Per la politica italiana Nuovo significa sempre migliore
Processo al Nuovo
Marco Damilano
Laterza – 2017 – 14 euro
Per decenni l’Italia ha inseguito il mito del nuovo inizio: ricordiamo le promesse di grandi riforme, palingenesi giudiziarie, rivoluzioni liberali, rivolte in rete, rottamazioni e referendum epocali. Il Nuovo (o il tentativo di raggiungerlo), non possiamo negarlo, ha modellato tutte le identità politiche: sinistra, destra e centro. È comparso negli anni Ottanta, si è espresso in tutta la sua potenza all’alba degli anni Novanta, dopo lo scatto felino della storia provocato dalla caduta del muro di Berlino e dalla ottimistica speranza per un cambiamento. Il Nuovo è poi diventato senso comune con la Seconda repubblica: il restyling dei nomi e dei simboli, i modernizzatori contro i conservatori, gli innovatori contro i nostalgici. Il Nuovo era sempre (ed è ancora sempre) garanzia di migliore: nel suo nome si è presentato nel 1994 Silvio Berlusconi, ma anche – se pensiamo alla presunta discontinuità rispetto al governo precedente – l’esecutivo «tecnico» guidato da Mario Monti nel 2011. Sono poi nuovissimi i cittadini scelti dalla rete nel Movimento 5 Stelle.

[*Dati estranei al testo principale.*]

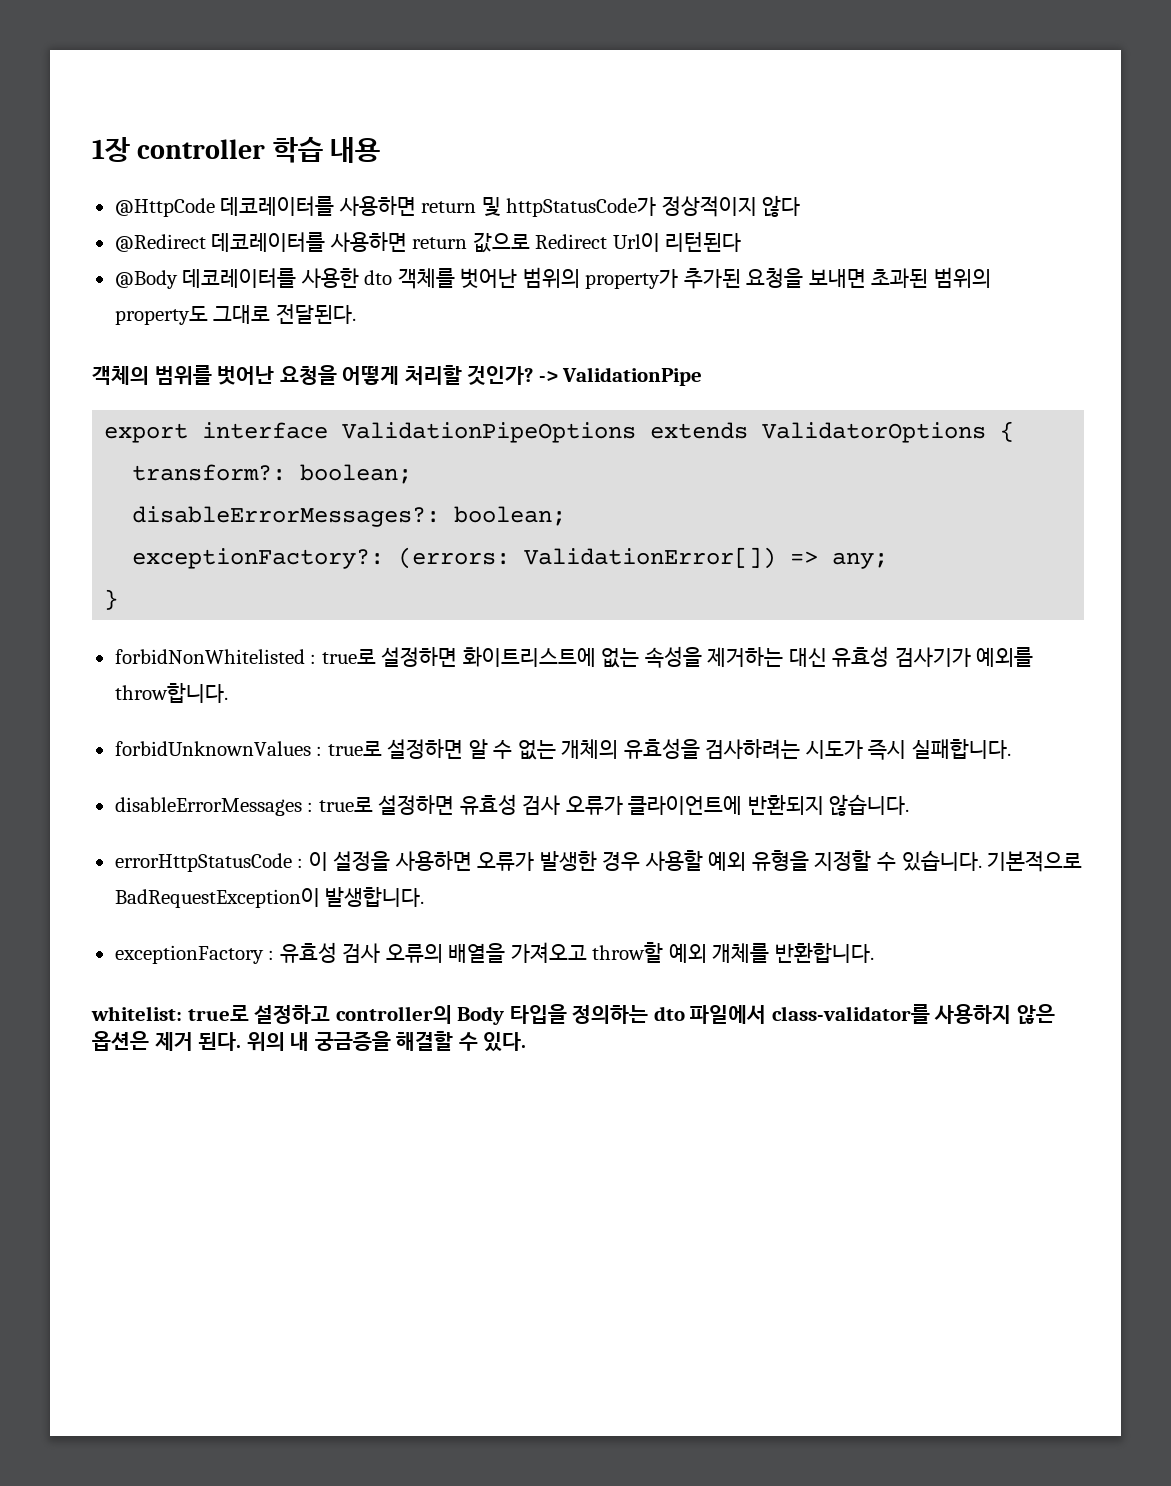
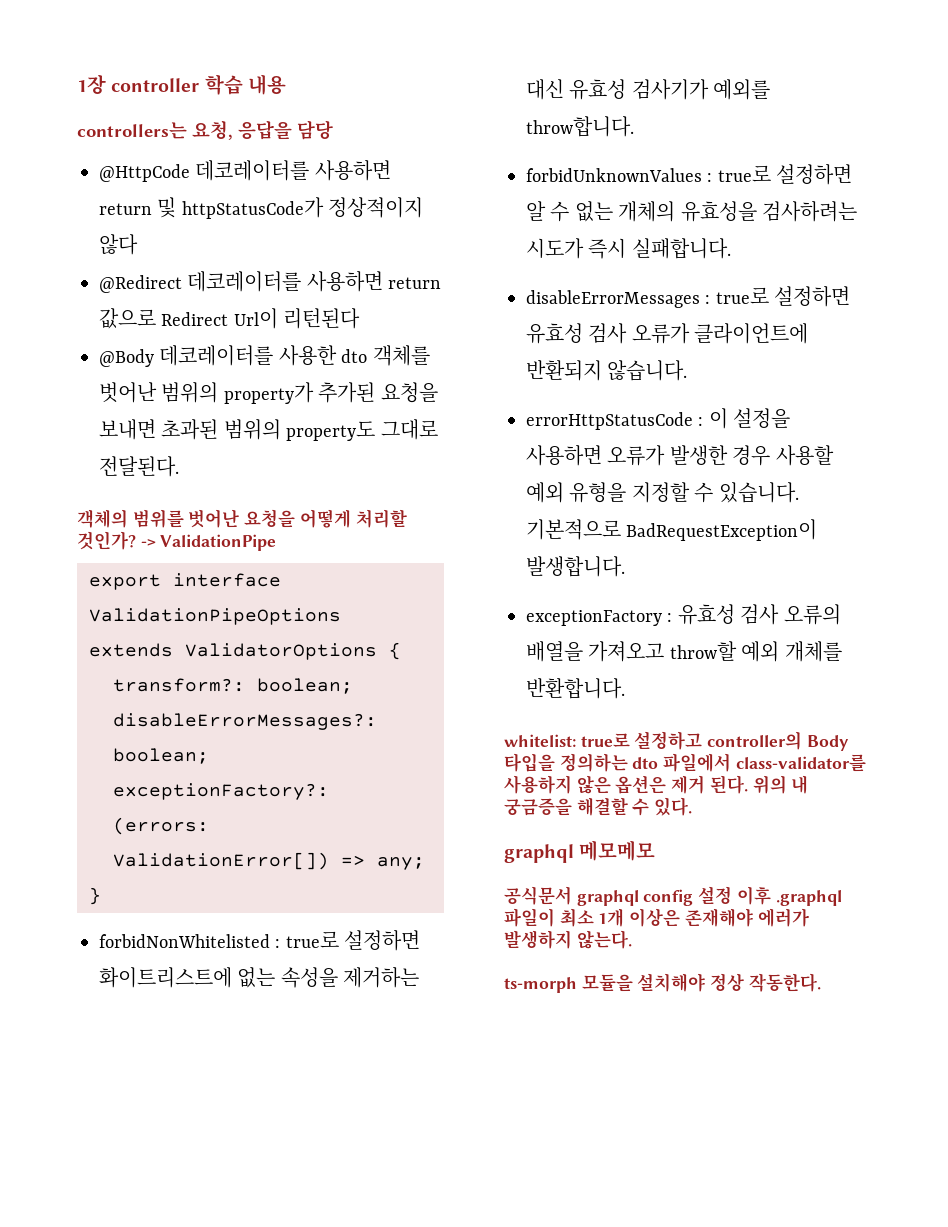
(381, 150) none -> [77,120,333,140] // controllers는 요청, 응답을 담당
(527, 1042) none -> [504,840,656,863] [504,886,842,906] [504,908,809,927] [504,930,632,949] [504,973,821,993] // graphql 메모메모 // 공식문서 graphql config 설정 이후 .graphql 파일이 최소 1개 이상은 존재해야 에러가 발생하지 않는다. // ts-morph 모듈을 설치해야 정상 작동한다.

E ancor più nuovo è il renzismo della rottamazione dove tutto doveva apparire mai visto, mai udito, senza precedenti. Il Nuovo, spiega il vicedirettore de L’Espresso Marco Damilano, è stato la vita italiana al governo e alla politica. Ora sembra smarrito, per incapacità di elaborazione, fragilità culturale, inconsistenza progettuale. Ma nessuna restaurazione del passato è possibile, non si può tornare indietro. E l’Italia ha bisogno di una nuova politica per uscire da questo limbo di stagnazione, senza cambiamenti e senza partiti, senza destra e senza sinistra, senza vecchio e senza nuovo. Il Nuovo dev’essere quindi un nuovo del nuovo, qualcosa di diverso e di più efficace di quello a cui ci hanno da sempre abituato i politici. Sarà possibile questa ricostruzione, questa rigenerazione?